Unterfamilie   Alsinoideae

Familie            Nelkengewächse – Caryophyllaceae

Ordnung         Caryophyllales

Blühzeit

April bis September

Verbreitung

zerstreut

Vorkommen

Wegränder, Ruderalstellen, sandige oder steinige Orte

Noch ein Kraut aus der Familie der Nelkengewächse: Das Acker-Hornkraut (Cerastium arvense). Das Acker-Hornkraut kommt lediglich zerstreut im Siebengebirgsraum vor und dann eigentlich nur im Tiefland, in der Bergregion wird man es vergeblich suchen. Das Wildkraut wächst lockerrasenbildend und wird an aufrechten Trieben maximal 30 cm hoch. Eine größere Herausforderung für den nicht so Geübten ist es, die zahlreichen Arten der Gattungen Sternmiere und Hornkraut und einiger anderer Nelkengewächse mit Sicherheit zu bestimmen.

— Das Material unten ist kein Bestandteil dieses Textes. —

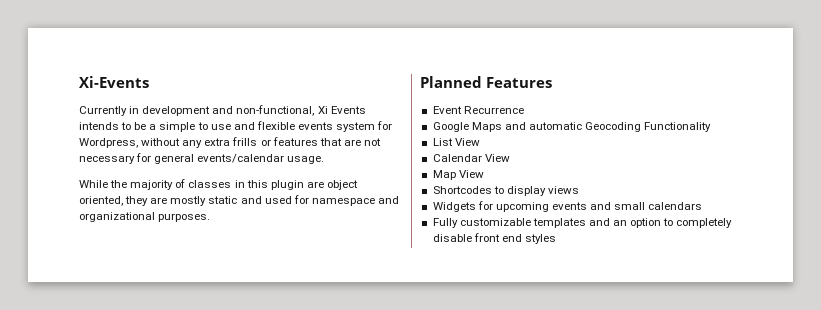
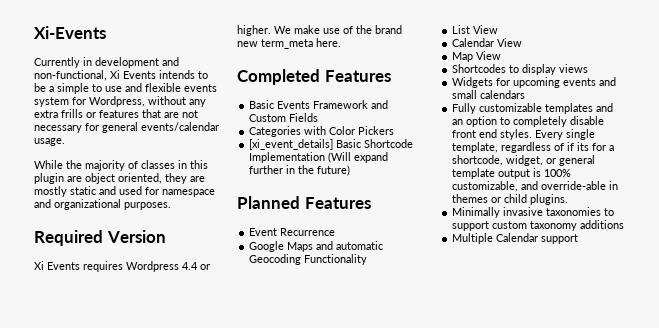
(211, 217) none -> [34,230,166,246] [34,261,210,272] [237,25,402,36] [237,38,341,49] [237,69,391,85] [249,100,389,109] [249,113,319,122] [249,126,395,137] [249,139,414,150] [249,152,389,163] [249,165,351,176] // Required Version // Xi Events requires Wordpress 4.4 or higher. We make use of the brand new term_meta here. // Completed Features // Basic Events Framework and Custom Fields // Categories with Color Pickers // [xi_event_details] Basic Shortcode Implementation (Will expand further in the future)
[524,234,556,244] styles -> [500,129,596,140] [452,142,615,153] [452,155,596,166] [452,168,572,179] [452,181,619,192] [452,194,569,205] [452,207,615,218] [452,220,625,231] [452,233,579,244] styles. Every single template, regardless of if its for a shortcode, widget, or general template output is 100% customizable, and override-able in themes or child plugins. // Minimally invasive taxonomies to support custom taxonomy additions // Multiple Calendar support

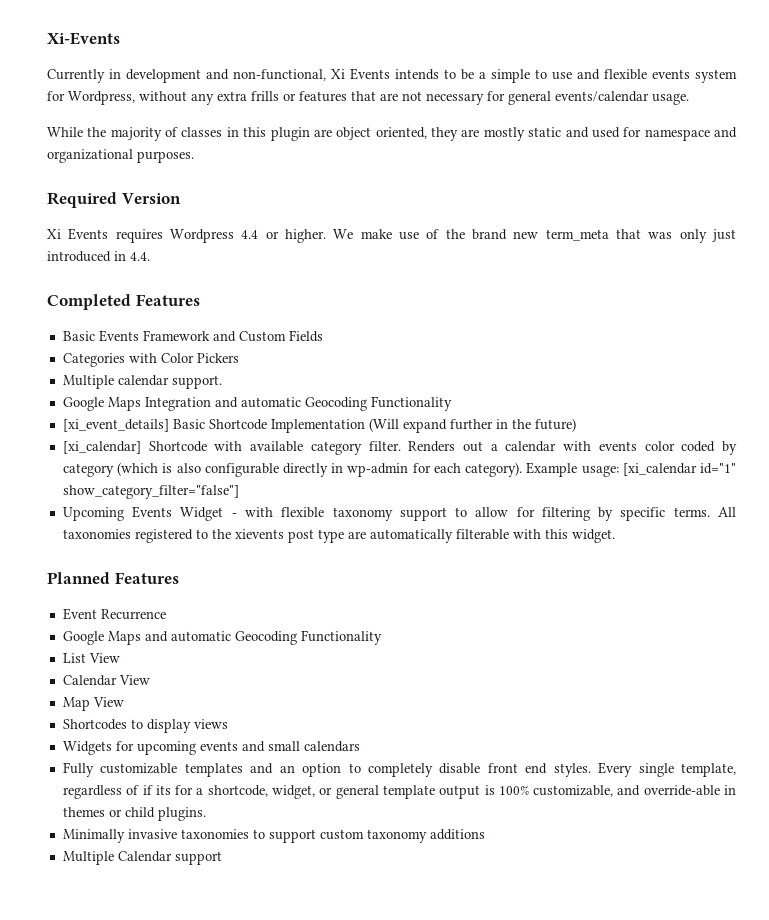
[316,38,341,47] here. -> [615,229,736,243] [47,251,150,262] that was only just introduced in 4.4.
(395, 130) none -> [62,375,222,389] [62,396,452,411] // Multiple calendar support. // Google Maps Integration and automatic Geocoding Functionality
(351, 170) none -> [62,441,738,455] [62,462,737,477] [62,485,239,499] [62,506,736,521] [62,529,615,543] // [xi_calendar] Shortcode with available category filter. Renders out a calendar with events color coded by category (which is also configurable directly in wp-admin for each category). Example usage: [xi_calendar id="1" show_category_filter="false"] // Upcoming Events Widget - with flexible taxonomy support to allow for filtering by specific terms. All taxonomies registered to the xievents post type are automatically filterable with this widget.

Sie sind sich in Blütenfarbe und -form sowie ihrem Wuchs oft sehr ähnlich. Erste Faustregel: Wenn die Blütenblätter sehr tief eingeschnitten sind, ist es eine Sternmiere, wenn der Einschnitt nur leicht bis maximal zur Mitte vorliegt, dann handelt es sich um ein Hornkraut, wenn die Blüten gar nicht eingeschnitten sind, ist es eine andere Gattung, z.B. die Nabelmiere. Hier sehen wir den mitteltiefen Einschnitt, also Hornkraut. Wir sehen außerdem relativ große Blütenblätter – viel länger als der Kelch -, wir sehen fünf Griffel (in der vergrößerten Blüte sechs, was eine zufällige Abnormität ist) und wir erkennen länglich-lanzettliche Blätter an einem nur kurzhaarig behaarten Stängel. Damit haben wir das Acker-Hornkraut vor uns. Die Pflanze wächst an Ruderalorten, an Wegrändern, auf sandigen oder steinigen Orten (hier basaltige Rheinufer-Böschung).